The one was Prince of Luther and the other Prince of Wales;
Sailing down along the coast of the high Barbarie;
Sailing down along the coast of the high Barbarie.”
 

“Who taught you that?” growled Parker Patton.

“A sailor; his name was Neddard, Neddard Prowst. He came – ” The sick man started up on his elbows.

“Neddard Prowst! he was a shipmate of mine; we sailed together three years, and if I hadn’t come ashore like a grass-fool we might be sailing yet. Where did you see Neddard, young woman?”

“In the mountains. He came ashore; he thought he would like mining, but he didn’t. He was always longing for the sea.”

“Ah! I’ll lay my cargo he was. All seamen have their foolish times. I thought I was tired of the sea; all I wanted in the world was to lay under a tree and eat apples, day after day. Well – here I lay, and serve me right. What about Neddard, young woman?”
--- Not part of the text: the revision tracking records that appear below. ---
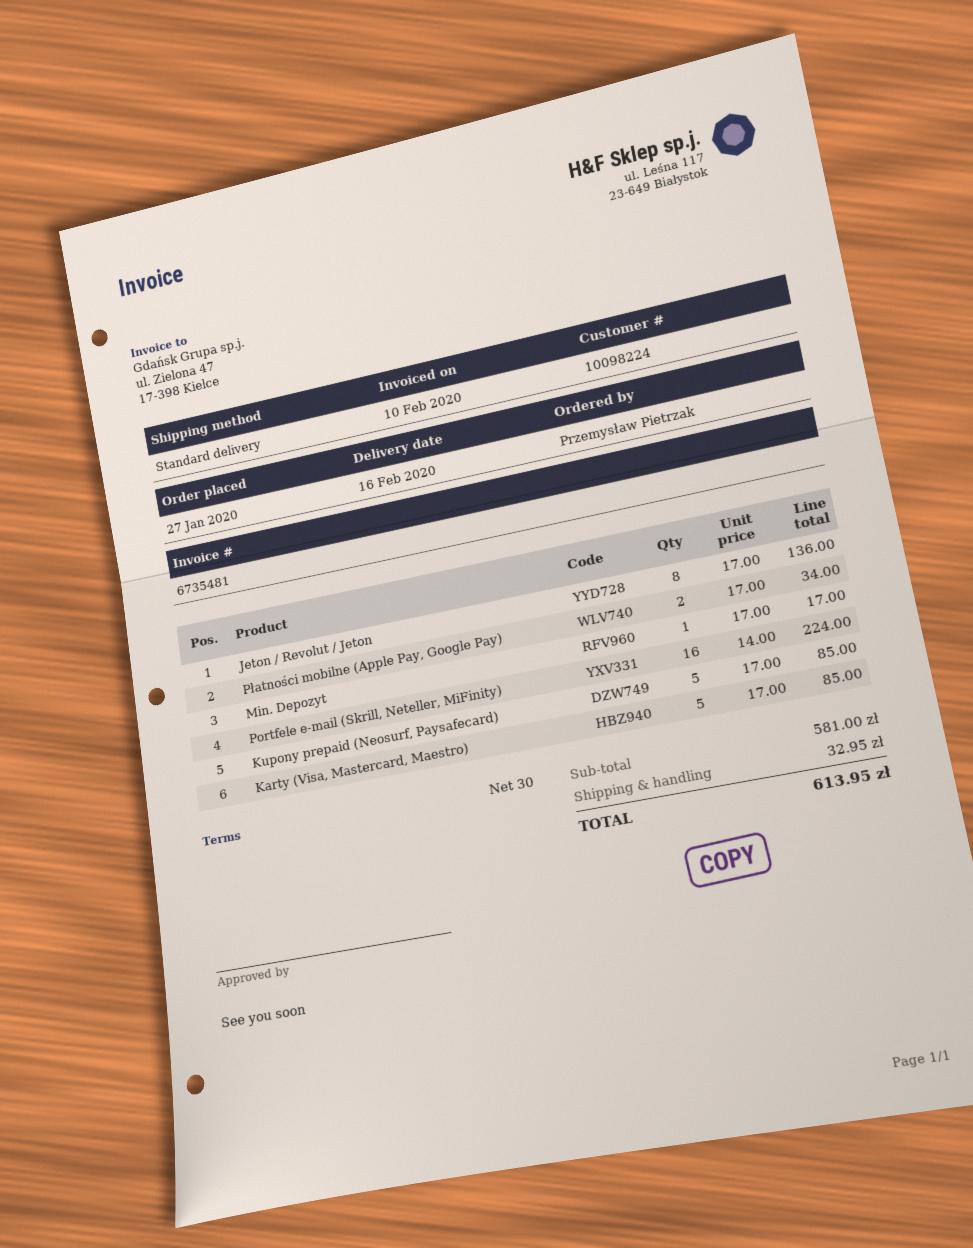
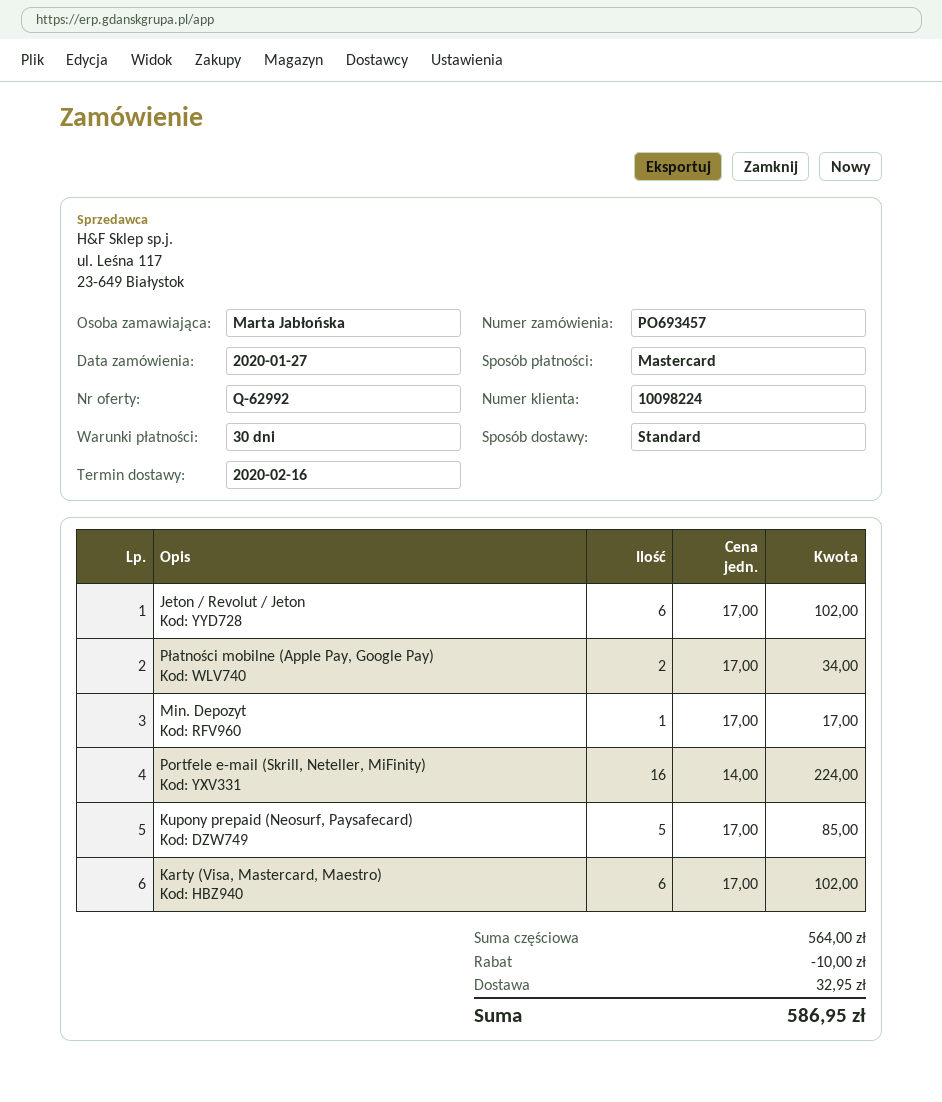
ordered by: Przemysław Pietrzak -> Marta Jabłońska
Jeton / Revolut / Jeton: 8 x 17.00 = 136.00 -> 6 x 17.00 = 102.00
Karty (Visa, Mastercard, Maestro): 5 x 17.00 = 85.00 -> 6 x 17.00 = 102.00
subtotal: 581.00 -> 564.00
discount: none -> 10.00
total: 613.95 -> 586.95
“He was very good to me,” she said. “He liked me to sit with him when he was sick; he died a little before I came here. He taught me all the songs. Do you remember, now, this one?

 
“Hilo, heylo,
Tom was a merry boy,
Hilo, heylo,
Run before the wind!
Heave to, my jolly Jacky,
Pipe all for grog and baccy,
Hilo, heylo,
Run before the wind!”
 

“Ay! many’s the time! did he learn you ‘Madagascar’? hey, what?” Grandmother, for all reply, sang again:

 
“Up anchor, ’bout ship, and off to Madagascar!
Cheerily, oh, cheerily, you hear the boat-swain call.
Don’t you ship a Portagee, nor don’t you ship a Lascar,
Nor don’t you ship a Chinaman, the worst of them all!
 
 
“Up foresail, out jib, and off to Madagascar,
Call to Mother Carey for to keep her chicks at home.
Ship me next to Martinique, or ship me to Alaska,
But Polly’s got my heart at anchor, ne’er to roam.”
 

By and by when poor Mrs. Patton ventured to put her timid head inside the door, she kept it there, too astonished to move.

 

Parker lay back on his pillows with a look such as she had not seen for many a long day. His thin hands were beating time on the coverlet, and he and Grandmother were singing together:

 
“Silver and gold in the Lowlands, Lowlands,
Silver and gold in the Lowlands low;
On the quay so shady
I met a pretty lady,
She stole away my heart in the Lowlands low.
 
 
“Di’monds and pearls in the Lowlands, Lowlands,
Di’monds and pearls in the Lowlands low;
Daddy was a tailor,
But I will die a sailor,
And bury me my heart in the Low lands low!”
 

When the song was finished the old sailor looked up and saw his wife gaping in the doorway.

“Great bobstays! ‘Liza,” he said, “Ain’t you got a drop of cider for Mis’ Merion to wet her throat with? You’d let her sing herself dry as pop-corn, I believe, and never stir a finger.”

“Oh, Mr. Patton!” said the poor woman, and went to fetch the cider, a great content shining in her face. It was a good day when her husband said “Great bobstays!”

Meantime Grandmother was not much missed at the Farm. Manuel indeed seemed more at ease when she was not there; he did not look at her much in these days, nor speak to her except when need was. She never seemed to notice, but was quiet and cheerful as she always had been.

As for Rachel, she saw nothing, heard nothing, but Manuel. She seemed all day in a kind of breathless dream of joy. But she meant to be good to Grandmother. She was glad that Grandmother had given up her room to them, and taken the little back one; she gloried in sitting at the head of the table once more, and ruling all like a queen. Manuel said she was a queen; “Queen Poppy” he used to call her; and Rachel thought it quite true; if only she had had the luck to be born a princess, and Manuel a prince! Yes, she meant to be good to Grandmother.

“Why, Grandmother,” she said one day at table, “your hair is beginning to turn! Look, Manuel! see the white hairs!”

Manuel looked, and his face darkened, but he said nothing.

“I declare,” said Rachel, “that’s queer enough. I’d like to know what care you have, Grandmother, to turn your hair gray. I expect it’s not having any that’s done it.”

“Yes, Rachel,” said Grandmother; “perhaps that is it.”